Spending time outside has major benefits when it comes to both physical and mental health. Since working from home, and attending events from home, is likely to be the norm far into the foreseeable future, increased flexibility means many of us are able to get outside more regularly during the week. But how many of us actually are?
Not only do natural light and fresh air tend to brighten people’s moods and relieve stress, sunlight is also important for getting your daily dose of vitamin D, which helps the body prevent disease. Time outside also increases concentration, creativity, and energy—things we could all use a little extra help with right now.
Those who live in cities might need a little help finding ways to get out of their (usually smaller) homes. Companies can support their employee’s and attendee’s wellbeing by providing opportunities that encourage them to get outside. You can incorporate these strategies at your next hosted event or just as part of staying connected with your team!
Take a look at your daily routine and see if there are any existing opportunities. Does that standing team meeting need to be a video call? Or can you switch it up by encouraging your team to call in from outside or while walking around their neighborhoods? For brainstorming sessions, you might find that your team arrives at more innovative solutions. If you’re concerned about capturing the conversation, consider recruiting the help of a professional visual or written notetaker. They can focus on documenting the ideas so your team can focus on developing them!
Virtual group fitness classes have become a popular way to help groups connect outside the context of work and stay active. There are options at any intensity that can be joined from the backyard or nearby park and don’t call for any extra equipment, like HIIT workouts, yoga, or even guided meditation walks.

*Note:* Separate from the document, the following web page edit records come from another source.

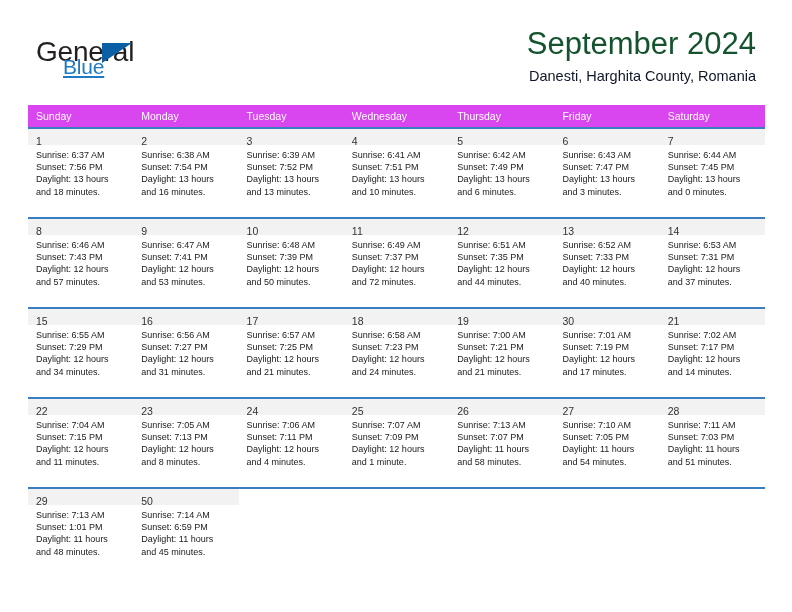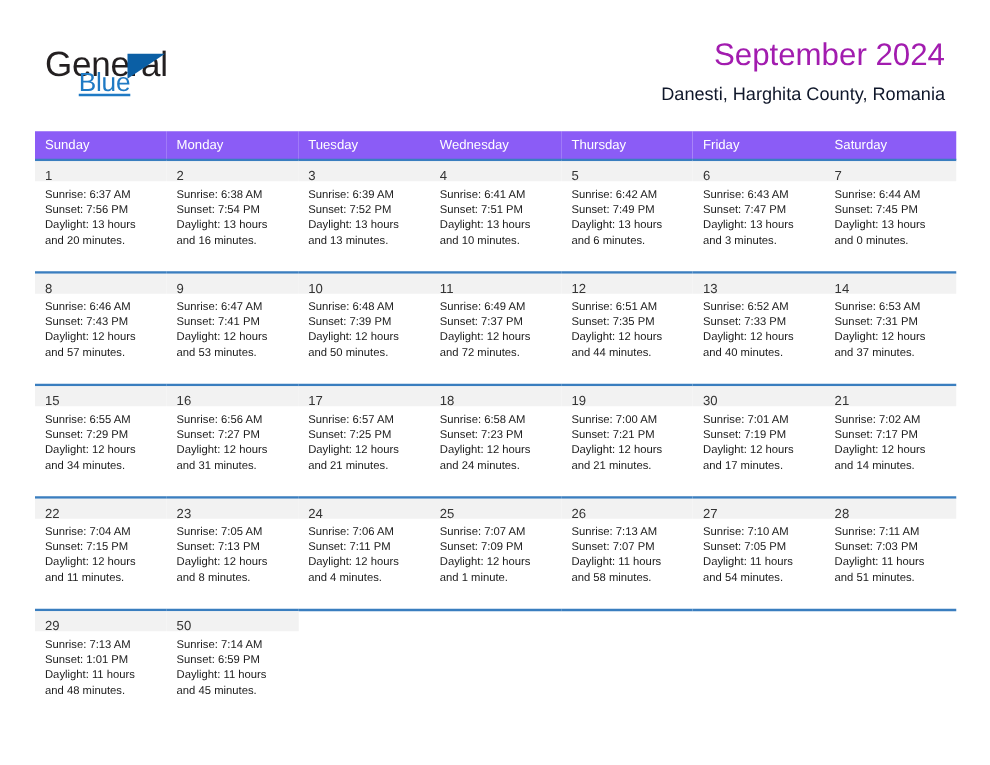"September 2024" .cal-title { color: #a21caf -> #14532d; font-size: 25px -> 31px }
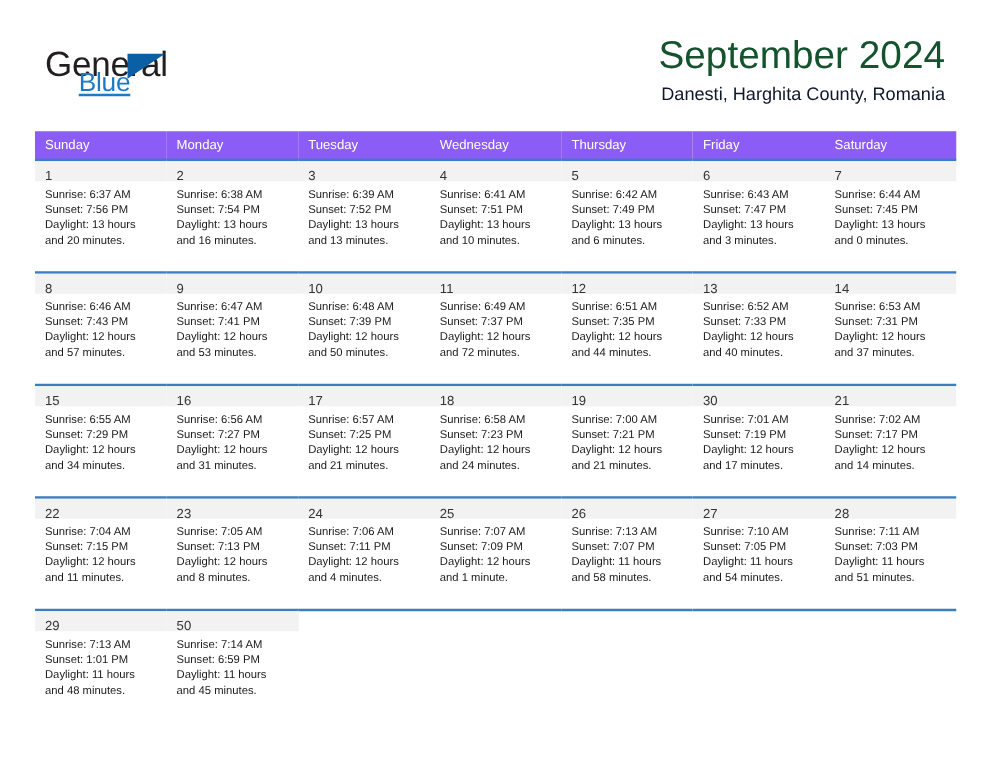"Sunday" .calendar th { background: #8b5cf6 -> #d946ef }
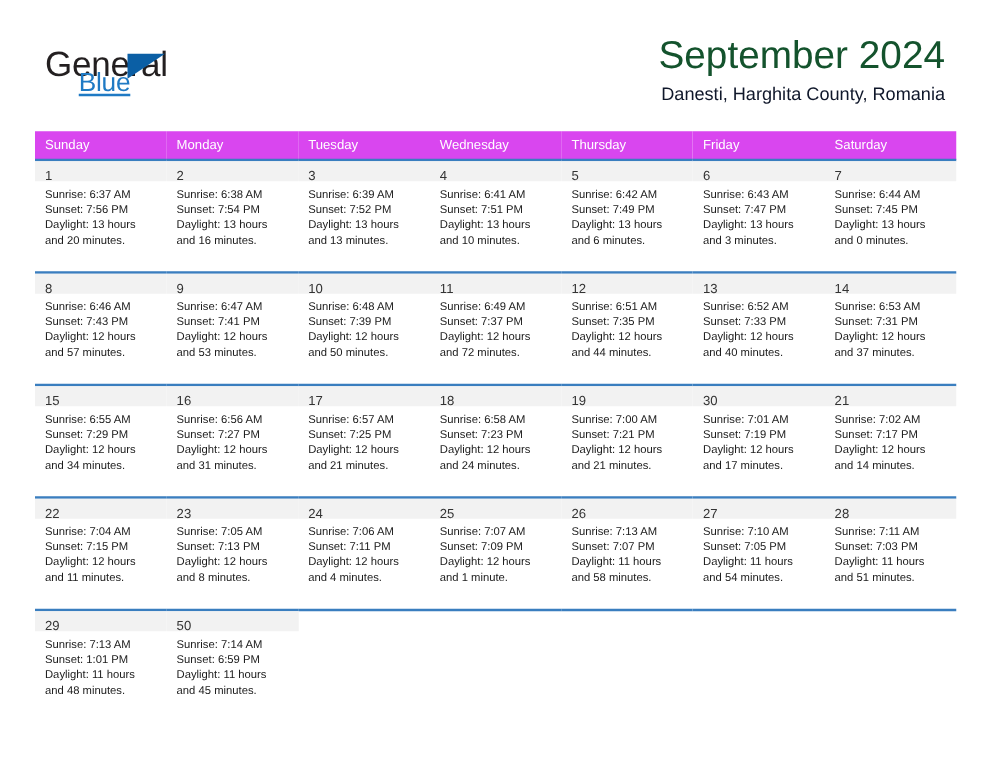"and 20 minutes." div { text: 20 -> 18 }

A trend we’re seeing with many of our clients is the desire to include families in group activities. We worked with a client to create an at-home, family-friendly picnic kit. Each team member was sent a care package with a branded blanket and tumblers, a charcuterie board kit, and wine for the adults. Also in the box was a branded bluetooth speaker to pair with the entertainment for the evening—a private livestream concert from a celebrity country musician! This idea doubles as a way for attendees to get outside and to show support for the family members who have gone through this stressful time together.
Some activities, like a family picnic, will have specific times of the day where they make the most sense. Getting intentional about when you schedule these activities can help them achieve their goals. A walk first thing in the morning provides mental structure to the day that gives time to mentally prepare. It also gets the blood flowing, waking up the brain and body! An outdoor break in the middle of the day serves as a powerful reset button to raise energy levels for the remainder of the afternoon. It also fits in with the daily rhythm of breaking for lunch—just make sure you’re still leaving time to eat. Ending the day outside serves as a clear mental signal that it’s time to shift out of work mode. It allows space for everyone to go at their own pace, taking as much time as they like, and it’s more likely that family members will be free to join in!
Like with any good habit, your team is more likely to stick to it when they practice it together. If a larger organizational effort isn’t in the cards, you can still stake your claim in the great outdoors by just asking one coworker if they’d be interested in heading out on a walk for your next call! Any amount of time outside is worth going after this summer.